» Action item: Wherever the listing holds a picture, leave it out, and copy the remainder exactly.
· · · · ·
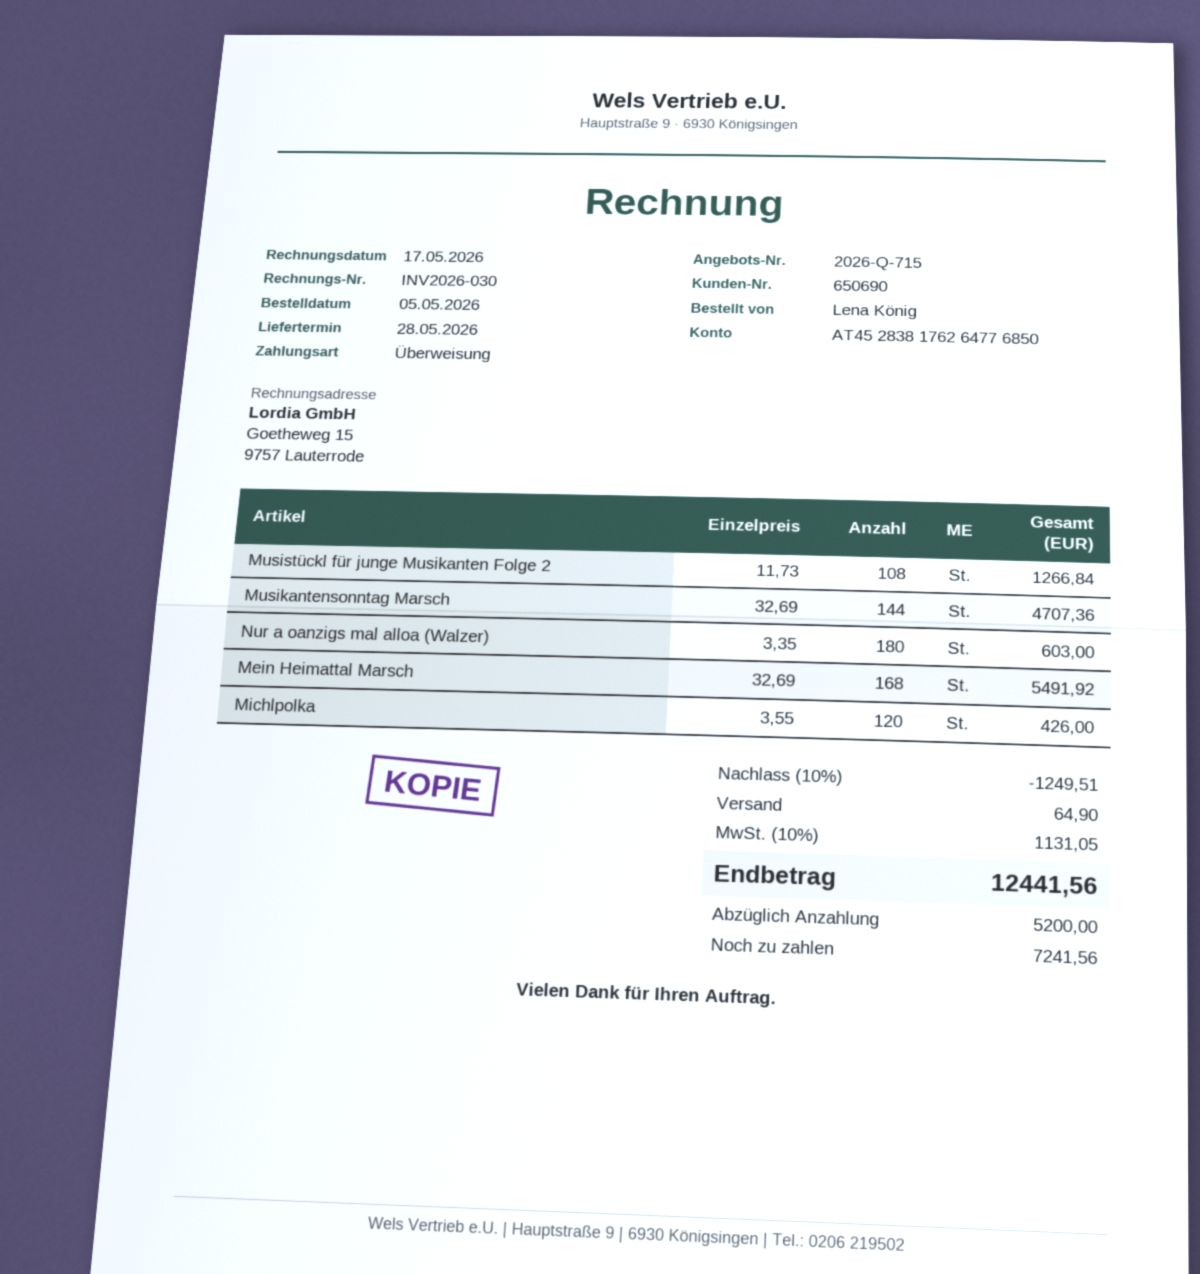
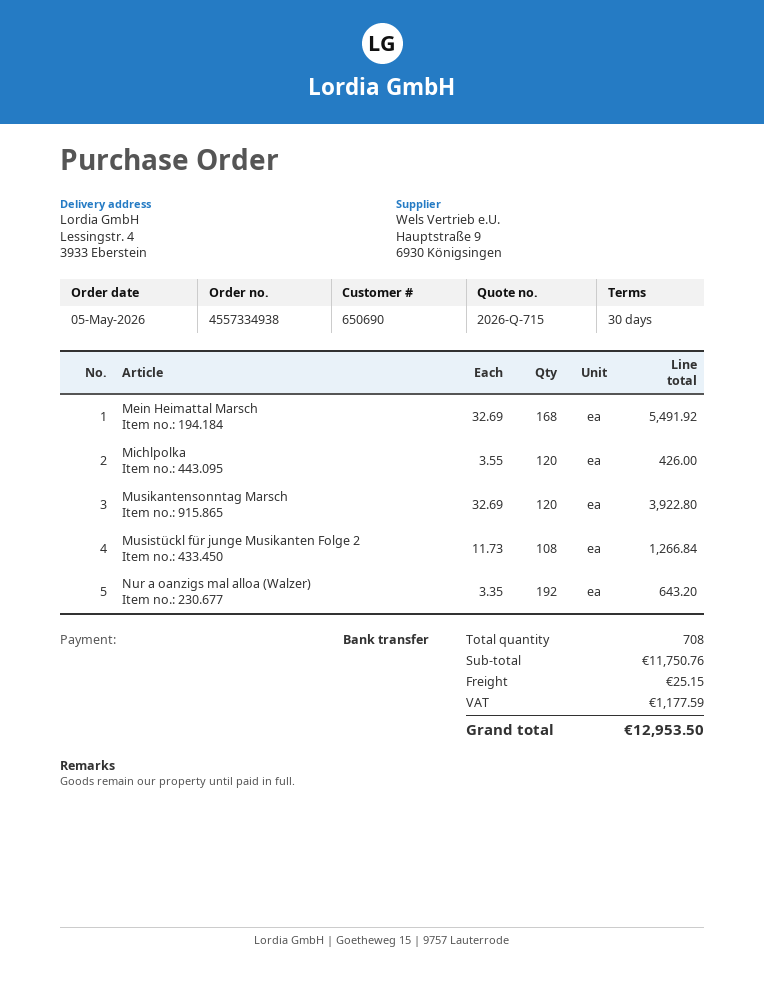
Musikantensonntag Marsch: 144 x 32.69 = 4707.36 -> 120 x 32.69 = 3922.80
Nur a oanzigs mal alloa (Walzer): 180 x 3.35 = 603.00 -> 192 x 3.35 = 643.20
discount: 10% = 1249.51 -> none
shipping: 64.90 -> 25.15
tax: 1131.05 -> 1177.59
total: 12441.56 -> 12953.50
· · · · ·
» Exercise solution:
Musikantensonntag Marsch: 144 x 32.69 = 4707.36 -> 120 x 32.69 = 3922.80
Nur a oanzigs mal alloa (Walzer): 180 x 3.35 = 603.00 -> 192 x 3.35 = 643.20
discount: 10% = 1249.51 -> none
shipping: 64.90 -> 25.15
tax: 1131.05 -> 1177.59
total: 12441.56 -> 12953.50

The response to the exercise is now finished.